Laborde was in high school when he heard his teacher talk about India, in the geography class. Many years later, in 1965 — when he was in his late twenties — Laborde’s ship sailed into Bombay port from where he left for Madras. “I was here for research,” says the nonagenarian. “It was only partly true. I was a sociologist, but it was also a fact that those days it was difficult to get a tourist visa.”

Laborde spent nine months in Tamil Nadu, where he worked with slum dwellers. He is full of stories. How once a couple invited him home to bless their baby and when he did visit, they greeted him with a copper plate and an apple, a lemon and a rose on it. “They had nothing to offer but pure love,” says the priest, his eyes moist from the memory.

Laborde’s stories all have to do with his own wonderment at humankind’s impossible reserves of compassion. He tells me the story of one Ika Das, his domestic help. “Ika used to borrow money from me for a bidi or the occasional tipple. So when he would raise his hands in prayer to the Lord before his meals, I would think his devotion was fake. One day, when we sat down for lunch, there was a knock on the door. It was a beggar asking for food and Ika handed him his whole plate. I told him we could have shared the food with the beggar instead. Ika elbowed me hard and said, ‘You don’t know what it is to be hungry’.”

Laborde’s father held a modest administrative job and his mother was a housewife. “It was a good life. A good childhood,” he says.

Laborde was nine when he invited a friend, Robert Buffet, to his house. He tells me that no sooner had he opened the door and his friend got a peep inside, than he ran away. Next day, when Laborde asked him the reason behind his apparent strange behaviour, his friend took him to his own house. It was a humble one-room set-up on the top floor of a building. Suddenly, it dawned on the young Laborde that his big house with carpets and window drapes and decorations had scared his friend.

He tells me slowly and softly in his ancient voice, “I realised, the poor cannot come to the rich. The rich will have to go to the poor.”

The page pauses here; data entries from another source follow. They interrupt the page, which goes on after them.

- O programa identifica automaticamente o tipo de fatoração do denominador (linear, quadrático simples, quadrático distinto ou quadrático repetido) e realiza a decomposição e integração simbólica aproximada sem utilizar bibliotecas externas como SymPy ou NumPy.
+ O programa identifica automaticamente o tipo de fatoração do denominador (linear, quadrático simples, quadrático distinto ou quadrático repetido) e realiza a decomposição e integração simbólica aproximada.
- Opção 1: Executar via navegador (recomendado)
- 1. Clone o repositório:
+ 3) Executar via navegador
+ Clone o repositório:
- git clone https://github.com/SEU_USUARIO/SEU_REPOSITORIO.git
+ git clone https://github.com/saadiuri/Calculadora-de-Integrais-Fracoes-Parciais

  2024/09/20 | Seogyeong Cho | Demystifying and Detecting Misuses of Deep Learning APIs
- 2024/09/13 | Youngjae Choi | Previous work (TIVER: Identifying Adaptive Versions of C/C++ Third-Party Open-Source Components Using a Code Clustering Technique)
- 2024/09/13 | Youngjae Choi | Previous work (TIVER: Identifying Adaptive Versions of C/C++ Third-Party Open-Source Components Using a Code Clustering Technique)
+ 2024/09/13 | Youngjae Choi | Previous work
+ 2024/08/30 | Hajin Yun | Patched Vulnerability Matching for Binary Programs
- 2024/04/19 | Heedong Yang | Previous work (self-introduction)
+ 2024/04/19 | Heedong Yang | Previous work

Laborde says in his younger days he was very attached to his immediate family. On his desk, I spy the black and white photograph of a middle-aged woman with two strapping youths. “My mother and my brothers,” says Laborde following my gaze. But Laborde also had this compelling urge to become a priest. After many years of mulling over his choices, one day he heard a priest tell his gathered audience: “If any one of you can hear the calling of God, do not refuse it.” Says Laborde, “The words pierced me like a bullet.”

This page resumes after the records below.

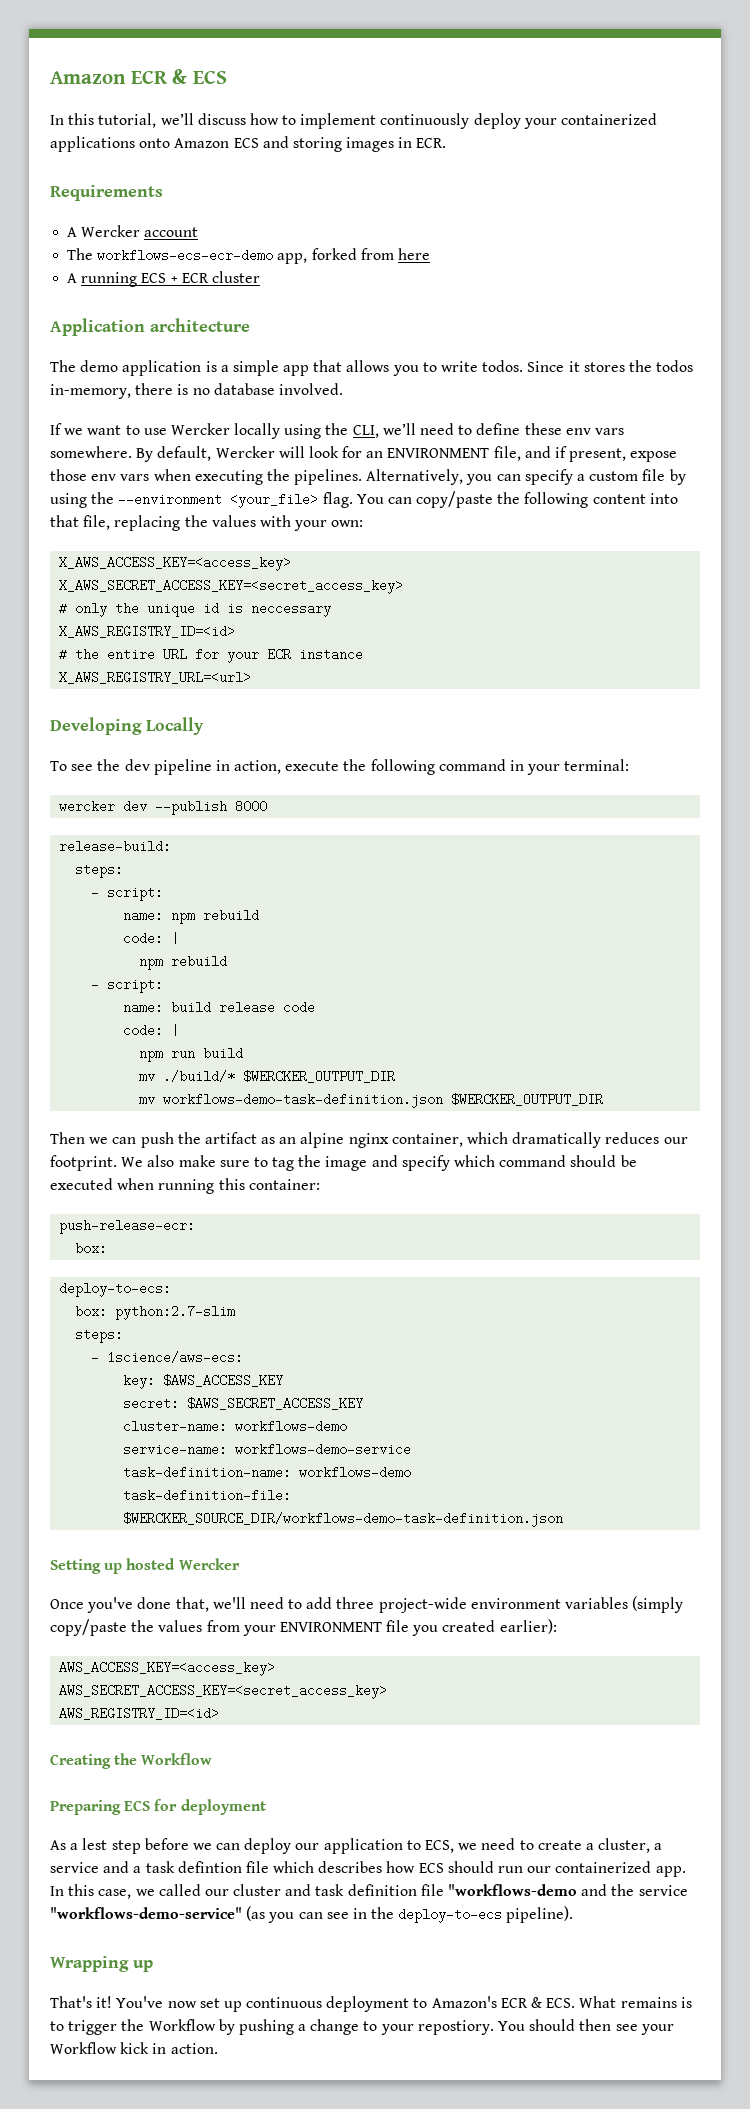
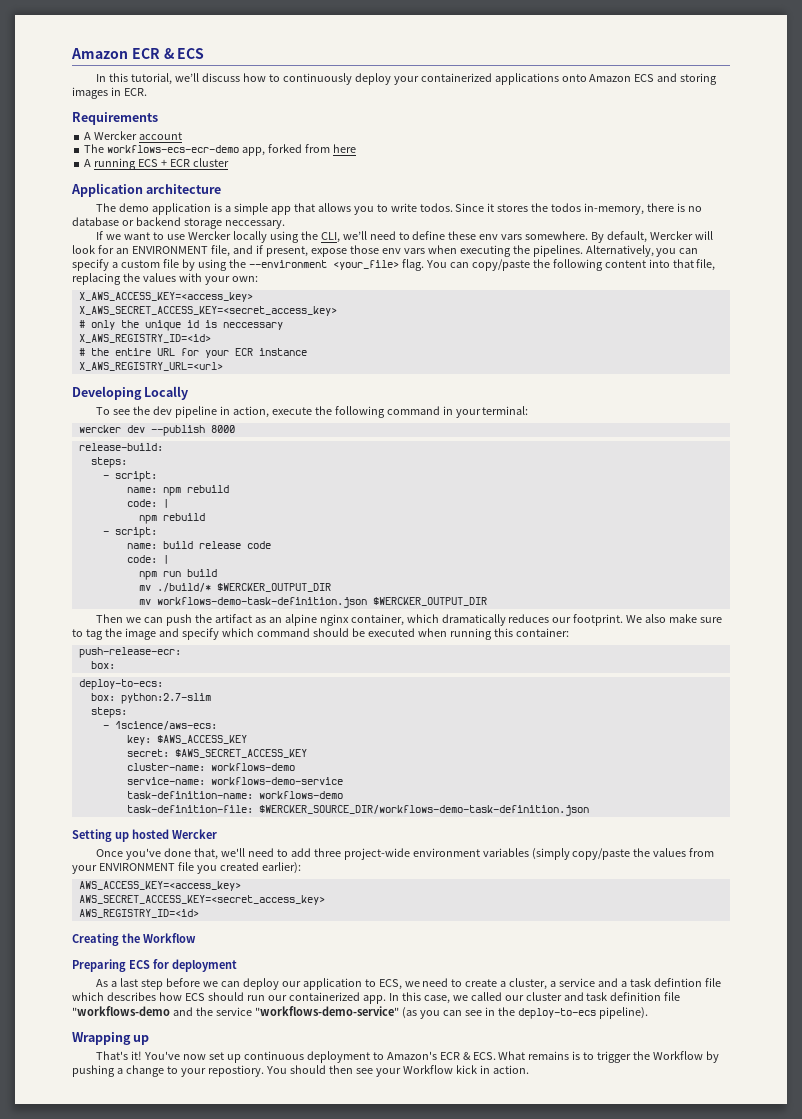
- In this tutorial, we’ll discuss how to implement continuously deploy your containerized applications onto Amazon ECS and storing images in ECR.
+ In this tutorial, we’ll discuss how to continuously deploy your containerized applications onto Amazon ECS and storing images in ECR.
- Since it stores the todos in-memory, there is no database involved.
+ Since it stores the todos in-memory, there is no database or backend storage neccessary.
- As a lest step before we can deploy our application to ECS, we need to create a cluster, a service and a task defintion file which describes how ECS should run our containerized app.
+ As a last step before we can deploy our application to ECS, we need to create a cluster, a service and a task defintion file which describes how ECS should run our containerized app.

After spending nine months in Tamil Nadu, Laborde moved to Calcutta. Some years later, he met Mother Teresa. “She was working in a refugee camp in Salt Lake. She asked me to join her. I told her, ‘I have already been taken, by Prado.’” Around this time, Laborde visited the slum at Pilkhana in Howrah district. He recalls, “There were 47,000 people staying there [92,000 people live there today].”

The slum had two bathrooms shared by 20 families, and a single working tap. Laborde himself put up in a room in the slum that was more like a little shop. “During my years there I learnt the real meaning of patience,” he says.

It seems the Calcutta Bishop House had offered him a place, but he had wanted to be amongst the people he was working with. One day, Laborde asked the slum dwellers what they wanted most — water or electricity. They said they wanted a place for their children to study. Says Laborde, “I was surprised. This meant, the human string was not broken.”

It was in 1984 that Father Laborde started Howrah South Point. It has nine centres now, across Bengal — four in Howrah, four in Jalpaiguri and one in Asansol. “It was on Cardinal Pitcachy’s insistence that I thought of setting up this institution. The cardinal used to repeatedly ask me what I would want to do with the piece of land where the school [Howrah South Point] stands now. On his third visit, I told him, ‘If you insist, we could make a home for the handicapped children.’ The cardinal replied with a thump of his fist. He also asked me to add a dispensary,” says Laborde.

Retired he may be, but Laborde still keeps abreast of goings-on at Howrah South Point. These days, he is writing a book and then there is the hospital. As I get up to take his leave, he reaches out and says: “Please remember. That award, it was for my team.”